Might I suggest you rename this to: My Random Rant About RAID (you don't
seem to be sticking to your schedule...) ;-)

"Art S. Kagel" <kagelbloomberg.net> wrote in message
news:pan.2003.07.31.16.49.22.318281.15473bloomber g.net...
> RAID5 versus RAID10 (or even RAID3 or RAID4)
>
> OK here is the deal, RAID5 uses ONLY ONE parity drive per stripe and many
> RAID5 arrays are 5 drives (4 data and 1 parity though it is not a single
> drive that is holding all of the parity as in RAID 3 & 4 but read on). If
> you have 10 drives or say 20GB each for 200GB RAID5 will use 20% for
> parity so you will have 160GB of storage. Now since RAID10, like
> mirroring (RAID1), uses 1 mirror drive for each primary drive you are
> using 50% for redundancy so to get the same 160GB of storage you will need
> 8 pairs or 16 - 20GB drives, which is why RAID5 is so popular. This intro
> is just to put things into perspective .
>
> RAID5 is physically a stripe set like RAID0 but with data recovery
> included. RAID5 reserves one disk block out of each stripe block for
> parity data. The parity block contains an error correction code which can
> correct any error in the RAID5 block, in effect it is used in combination
> with the remaining data blocks to recreate any single missing block, gone
> missing because a drive has failed. The innovation of RAID5 over RAID3 &
> RAID4 is that the parity is distributed on a round robin basis so that
> there can be independent reading of different blocks from the several
> drives. This is why RAID5 became more popular than RAID3 & RAID4. So, if
> Drive2 fails blocks 1,2,4,5,6 &7 are data blocks on this drive and blocks
> 3 and 8 are parity blocks on this drive. So that means that the parity on
> Drive5 will be used to recreate the data block from Disk2 if block 1 is
> requested before a new drive replaces Drive2 or during the rebuilding of
> the new Drive2 replacement. Likewise the parity on Drive1 will be used to
> repair block 2 and the parity on Drive3 will repair block4, etc. For
> block 2 all the data is safely on the remaining drives but during the
> rebuilding of Drive2's replacement a new parity block will be calculated
> from the block 2 data and will be written to Drive 2.
>
> Now when a disk block is read from the array the RAID software/firmware
> calculates which RAID block contains the disk block, which drive the disk
> block is on and which drive contains the parity block for that RAID block
> and reads ONLY the data drive. It returns the data block . If you later
> modify the data block it recalculates the parity by subtracting the old
> block and adding in the new version then in two separate operations it
> writes the data block followed by the new parity block. To do this it
> must first read the parity block from whichever drive contains the parity
> for that stripe block and reread the unmodified data for the updated block
> from the original drive. This read-read-write-write is known as the RAID5
> write penalty since these two writes are sequential and synchronous the
> write system call cannot return until the reread and both writes complete,
> for safety, so writing to RAID5 is up to 50% slower than RAID0 for an
> array of the same capacity.
>
> Now RAID10:
>
> RAID10 is one of the combinations of RAID1 (mirroring) and RAID0
> (striping) which are possible. When N mirrored pairs are striped together
> this is called RAID10 because the mirroring is applied first. The other
> option is to create two stripe sets and mirror them one to the other, this
> is known as RAID01. In either a RAID01 or RAID10 system each and every
> disk block is completely duplicated on its drive's mirror.

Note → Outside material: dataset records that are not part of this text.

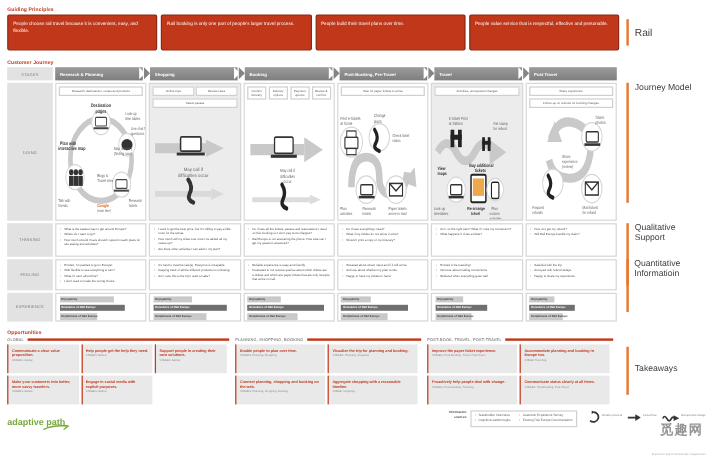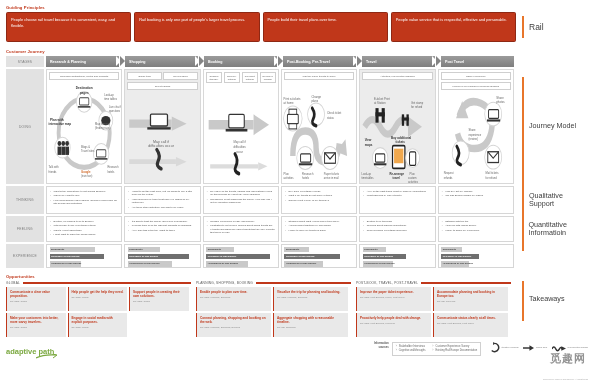--- a/index.html
+++ b/index.html
@@ -46,7 +46,7 @@
   }
   .cells { flex: 1; display: flex; gap: 2px; }
   .right-label {
-    width: 72px; flex: 0 0 72px; display: flex; align-items: center;
+    width: 72px; flex: 0 0 72px; display: flex; 
     gap: 5px; padding-left: 6px;
   }
   .rl-bar { width: 2px; background: #e8762b; }

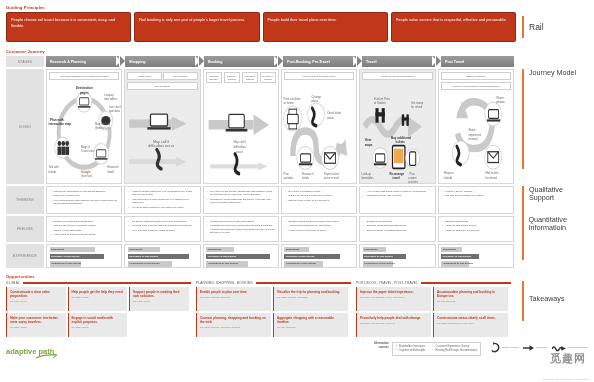--- a/index.html
+++ b/index.html
@@ -132,7 +132,7 @@
 
   
   .opps { margin-top: 6px; }
-  .opp-groups { display: flex; gap: 5px; }
+  .opp-groups { display: flex; gap: 5px; align-items: center; }
   .opp-group { flex: 1; }
   .opp-group.g1 { flex: 0 0 185px; }
   .opp-group.g2 { flex: 0 0 155px; }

> Performance-wise both RAID01 and RAID10 are functionally equivalent. The
> difference comes in during recover where RAID01 suffers from some of the
> same problems I will describe affecting RAID5 while RAID10 does not.
>
> Now if a drive in the RAID5 array dies, is removed or is shut off data is
> returned by reading the blocks from the remaining drives and calculating
> the missing data using the parity, assuming the defunct drive is not the
> parity block drive for that RAID block. Note that it takes 4 physical
> reads to replace the missing disk block (for a 5 drive array) for four out
> of every five disk blocks.
>
> If a drive in the RAID10 array dies data is returned from its mirror drive
> in a single read.
>
> One begins to get an inkling of what is going on.
>
> OK, so that brings us to the final question of the day which is: What is
> the problem with RAID5? It does recover a failed drive right? So writes
> are slower, I don't do enough writing to worry about it and the cache
> helps a lot also, I've got LOTS of cache! The problem is that despite the
> improved reliability of modern drives and the improved error correction
> codes on most drives, and even despite the additional 8 bytes of error
> correction that EMC puts on every Clariion drive disk block, it is more
> than a little possible that a drive will become flaky and begin to return
> garbage. This is known as partial media failure. Now SCSI controllers
> reserve several hundred disk blocks to be remapped to replace fading
> sectors with unused ones, but if the drive is going these will not last
> very long and will run out and SCSI does NOT report correctable errors
> back to the OS! Therefore you will not know the drive is becoming
> unstable until it is too late and there are no more replacement sectors
> and the drive begins to return garbage. When this happens, since RAID5
> does not EVER check parity on read (RAID3 & RAID4 do BTW and both perform
> better for databases than RAID5 to boot) when you write the garbage sector
> back garbage parity will be calculated and your RAID5 integrity is lost!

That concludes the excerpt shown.